Digital currencies have dropped drastically, with bitcoin alone losing more than 50% of its value this year.
With consistent reports of plunging value, the question looms: Who’s really getting hit?
A study by Ariel Investments found that, on average, Black Americans own significantly more cryptocurrency than their white counterparts. About one quarter (25%) of Black Americans own crypto, and when examining investors under the age of 40, that number jumps to 38%.
The Black community, Garfinkle adds, has a longstanding distrust of the establishment financial system. Crypto offers “[the] draw of gaining financial independence with a low barrier to entry . . . further enhanced by celeb endorsements.”
So, to recap: Americans apparently believe that Mr. Do The Wrong Thing, who has leeched off widespread losses by Black investors in cryptocurrencies, is more credible than, say, CNN’s Don Lemon?
Well the Doc opened up the old mailbag today and here’s what poured out.
Dear Dr. Ads,
There I was, minding my own business and tooling around Vanity Fair, when I came across this piece by Kelly Rissman about a digital ad getting a lot of attention in the Lone Star state.
An ad criticizing Texas Governor Greg Abbott has gone viral, emphasizing his harsh abortion laws, as his re-election campaign presses on.
The ad by Mothers Against Greg Abbott PAC—the “other ‘MAGA’”—depicts a doctor telling a pregnant woman and her partner that their child has “a catastrophic brain abnormality,” and will suffer horrifically, experiencing seizures and choking on her own fluids; she will only live a few hours, if she survives at all. The doctor says he will need a decision on termination, but can’t advise the couple: “I wish I could tell you what to do, but there’s only one person who can make this choice — and that person is Greg.”
What’s the deal here, Doc, in your professional opinion?
– Death and Texas
Once again we need to begin with this Federally mandated warning: Dr. Ads is not a licensed physician.

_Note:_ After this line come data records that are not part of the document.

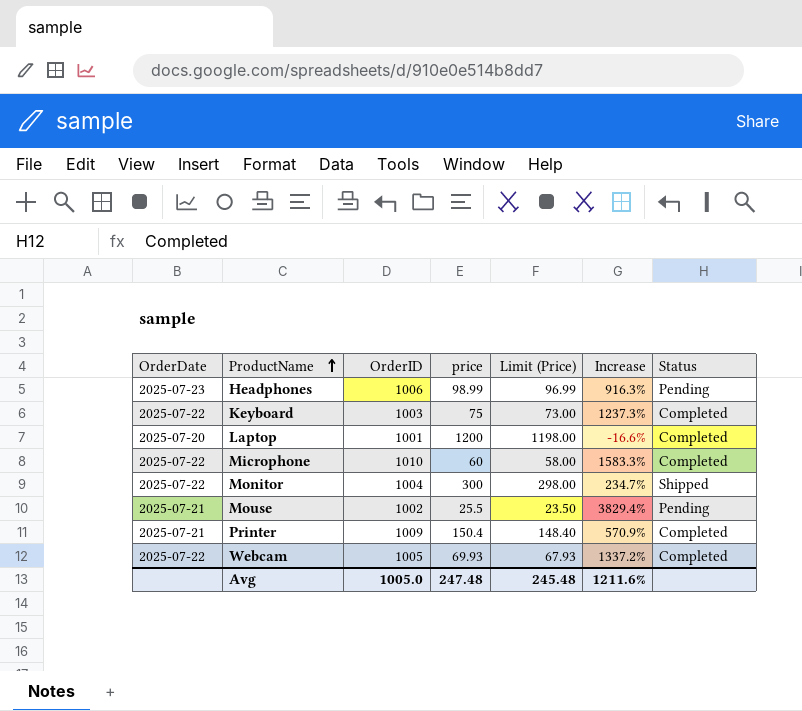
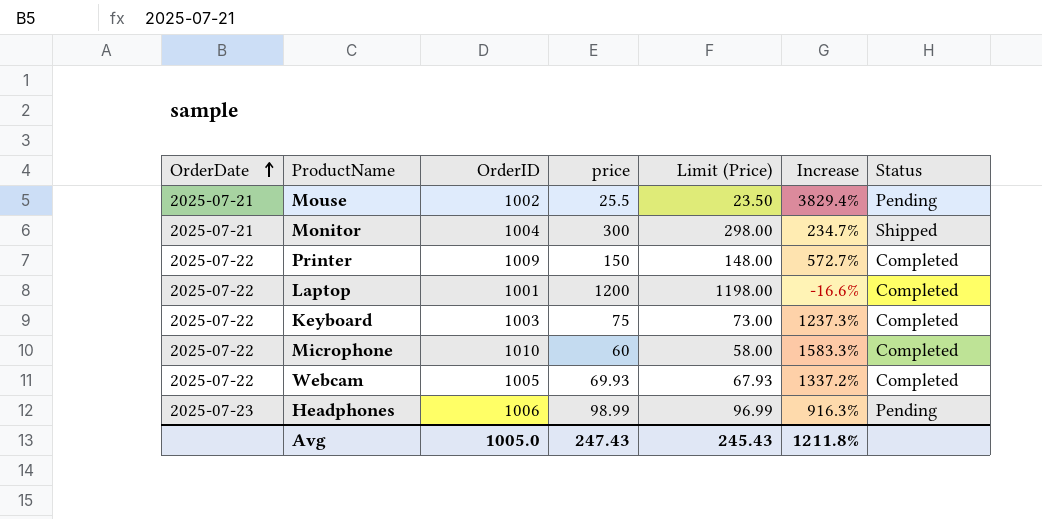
row order: ProductName ascending -> OrderDate ascending
Monitor | OrderDate: 2025-07-22 -> 2025-07-21
Printer | OrderDate: 2025-07-21 -> 2025-07-22
Printer | price: 150.4 -> 150
Printer | Limit (Price): 148.40 -> 148.00
Printer | Increase: 570.9% -> 572.7%
Laptop | OrderDate: 2025-07-20 -> 2025-07-22
Avg | price: 247.48 -> 247.43
Avg | Limit (Price): 245.48 -> 245.43
Avg | Increase: 1211.6% -> 1211.8%

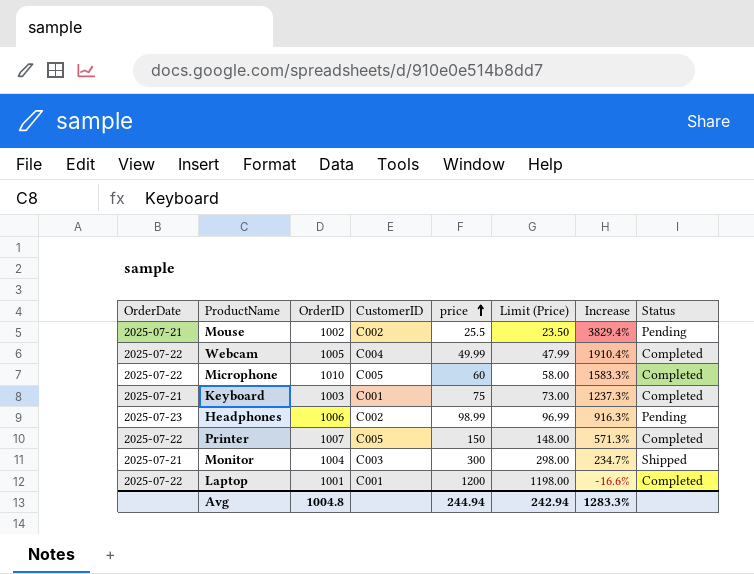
row order: OrderDate ascending -> price ascending
column CustomerID | position: none -> 4
Webcam | price: 69.93 -> 49.99
Webcam | Limit (Price): 67.93 -> 47.99
Webcam | Increase: 1337.2% -> 1910.4%
Keyboard | OrderDate: 2025-07-22 -> 2025-07-21
Printer | OrderID: 1009 -> 1007
Printer | Increase: 572.7% -> 571.3%
Avg | OrderID: 1005.0 -> 1004.8
Avg | price: 247.43 -> 244.94
Avg | Limit (Price): 245.43 -> 242.94
Avg | Increase: 1211.8% -> 1283.3%

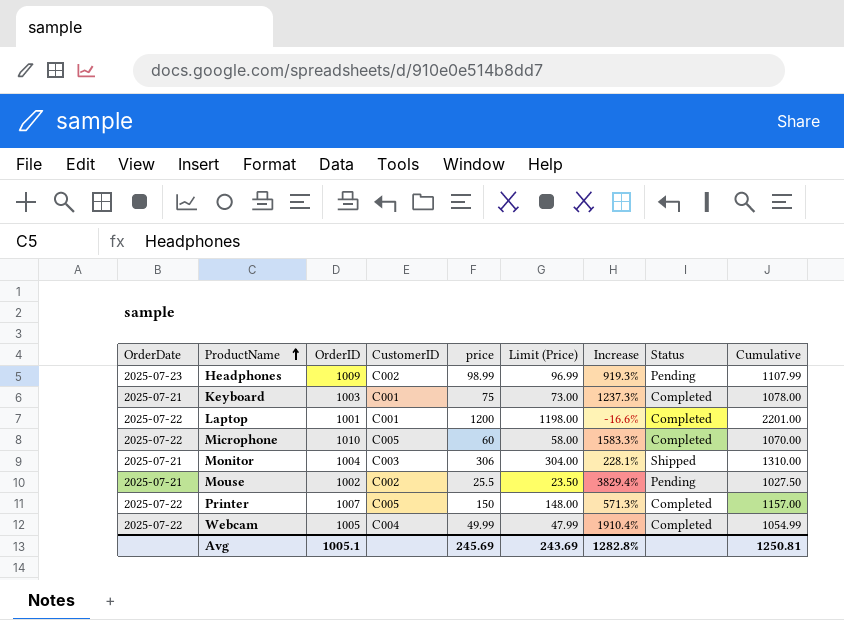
row order: price ascending -> ProductName ascending
column Cumulative | formula: none -> [OrderID] + [price]
Headphones | OrderID: 1006 -> 1009
Headphones | Increase: 916.3% -> 919.3%
Monitor | price: 300 -> 306
Monitor | Limit (Price): 298.00 -> 304.00
Monitor | Increase: 234.7% -> 228.1%
Avg | OrderID: 1004.8 -> 1005.1
Avg | price: 244.94 -> 245.69
Avg | Limit (Price): 242.94 -> 243.69
Avg | Increase: 1283.3% -> 1282.8%

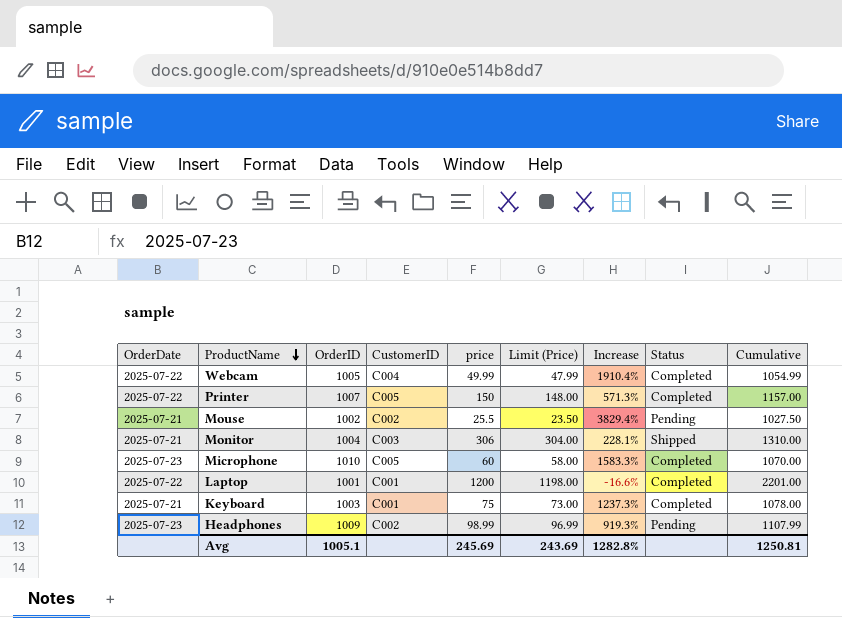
row order: ProductName ascending -> ProductName descending
Microphone | OrderDate: 2025-07-22 -> 2025-07-23

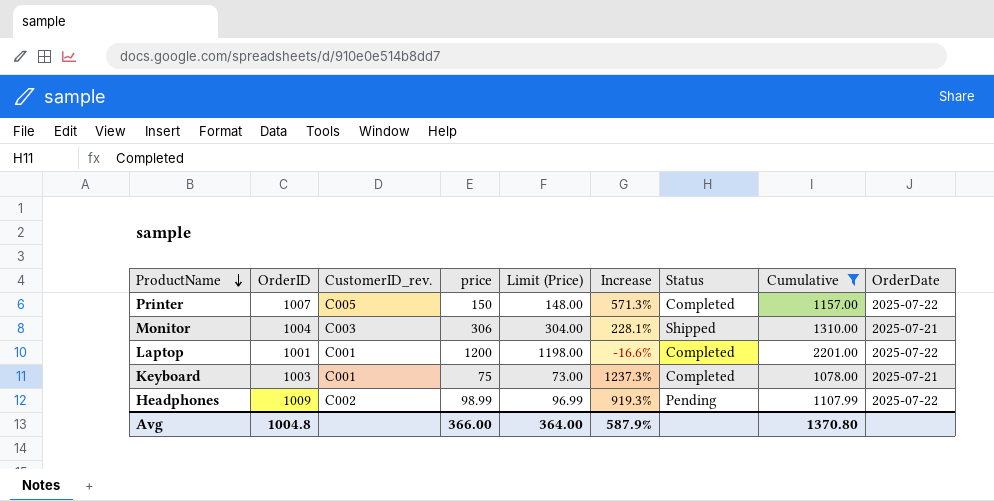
filter: none -> Cumulative >= 1078.00
column name: CustomerID -> CustomerID_rev.
column OrderDate | position: 1 -> 9
Headphones | OrderDate: 2025-07-23 -> 2025-07-22
Avg | OrderID: 1005.1 -> 1004.8
Avg | price: 245.69 -> 366.00
Avg | Limit (Price): 243.69 -> 364.00
Avg | Increase: 1282.8% -> 587.9%
Avg | Cumulative: 1250.81 -> 1370.80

The ad refers to Texas’s bounty-hunter abortion law, “SB 8, a law that [allows] private citizens to sue anyone who ‘aids or abets’ performing abortions” after the sixth week of a pregnancy. That deeply cynical piece of legislation, designed to short-circuit any judicial oversight, is taken to its imagined extreme in the Mothers Against Greg Abbott ad.
While Vanity Fair’s Rissman says the ad “probably won’t help the governor’s re-election campaign,” the Real Clear Politics polling average in the race has Abbott up by six points over Democrat Beto O’Rourke, 47.8% to 41.8% (although the most recent poll – Quinnipiac’s in early June – had Abbott up by five).
On immigration, guns, abortion and just about every other issue, Beto O’Rourke and Abbott have polar opposite views. And O’Rourke is trying to get the votes of Republicans and independents who are turned off by Abbott’s rhetoric. O’Rourke is seeing some gains. The latest statewide polls show him trailing Abbott by just five points. O’Rourke also outraised Abbott by $4 million in the last fundraising period. However, Abbott has more money than O’Rourke.
O’Rourke is clearly hoping the voters of Texas will be asking “Where the F–k Is Greg?” after November 8th.